*Task item*
Please restate, word for word, the lines below that begin at the one with "[120,839,184,855] 37条指令 ->" and end at the one with "[797,105,874,122] template. ->". Leave out all other lines.

*Dataset content*
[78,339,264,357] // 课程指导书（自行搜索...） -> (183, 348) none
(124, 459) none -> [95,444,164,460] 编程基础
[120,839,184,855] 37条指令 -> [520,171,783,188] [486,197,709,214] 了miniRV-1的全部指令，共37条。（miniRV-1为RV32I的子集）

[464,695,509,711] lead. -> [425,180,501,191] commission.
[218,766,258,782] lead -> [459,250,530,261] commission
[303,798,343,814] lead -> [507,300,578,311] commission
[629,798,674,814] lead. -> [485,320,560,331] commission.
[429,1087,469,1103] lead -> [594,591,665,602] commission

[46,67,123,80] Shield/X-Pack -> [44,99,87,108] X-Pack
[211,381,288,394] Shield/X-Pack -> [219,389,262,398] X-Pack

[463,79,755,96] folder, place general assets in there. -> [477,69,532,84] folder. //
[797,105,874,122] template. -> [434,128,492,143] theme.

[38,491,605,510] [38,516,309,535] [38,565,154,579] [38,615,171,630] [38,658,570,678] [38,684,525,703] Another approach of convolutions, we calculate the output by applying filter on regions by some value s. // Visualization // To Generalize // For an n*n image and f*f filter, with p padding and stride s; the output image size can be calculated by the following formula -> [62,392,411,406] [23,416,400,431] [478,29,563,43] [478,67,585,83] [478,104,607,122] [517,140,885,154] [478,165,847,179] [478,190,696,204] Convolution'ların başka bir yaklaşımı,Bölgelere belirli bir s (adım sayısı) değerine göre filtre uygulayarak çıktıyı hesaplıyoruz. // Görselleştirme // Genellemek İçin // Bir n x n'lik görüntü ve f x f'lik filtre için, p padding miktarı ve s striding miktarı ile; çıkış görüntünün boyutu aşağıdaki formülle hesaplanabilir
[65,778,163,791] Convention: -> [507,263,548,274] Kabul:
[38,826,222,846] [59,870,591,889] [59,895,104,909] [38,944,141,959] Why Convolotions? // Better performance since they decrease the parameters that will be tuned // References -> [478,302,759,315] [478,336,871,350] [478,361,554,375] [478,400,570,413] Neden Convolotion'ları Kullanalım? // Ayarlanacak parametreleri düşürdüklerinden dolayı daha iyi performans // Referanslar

*Response for this exercise*
[120,839,184,855] 37条指令 -> [520,171,783,188] [486,197,709,214] 了miniRV-1的全部指令，共37条。（miniRV-1为RV32I的子集）

[464,695,509,711] lead. -> [425,180,501,191] commission.
[218,766,258,782] lead -> [459,250,530,261] commission
[303,798,343,814] lead -> [507,300,578,311] commission
[629,798,674,814] lead. -> [485,320,560,331] commission.
[429,1087,469,1103] lead -> [594,591,665,602] commission

[46,67,123,80] Shield/X-Pack -> [44,99,87,108] X-Pack
[211,381,288,394] Shield/X-Pack -> [219,389,262,398] X-Pack

[463,79,755,96] folder, place general assets in there. -> [477,69,532,84] folder. //
[797,105,874,122] template. -> [434,128,492,143] theme.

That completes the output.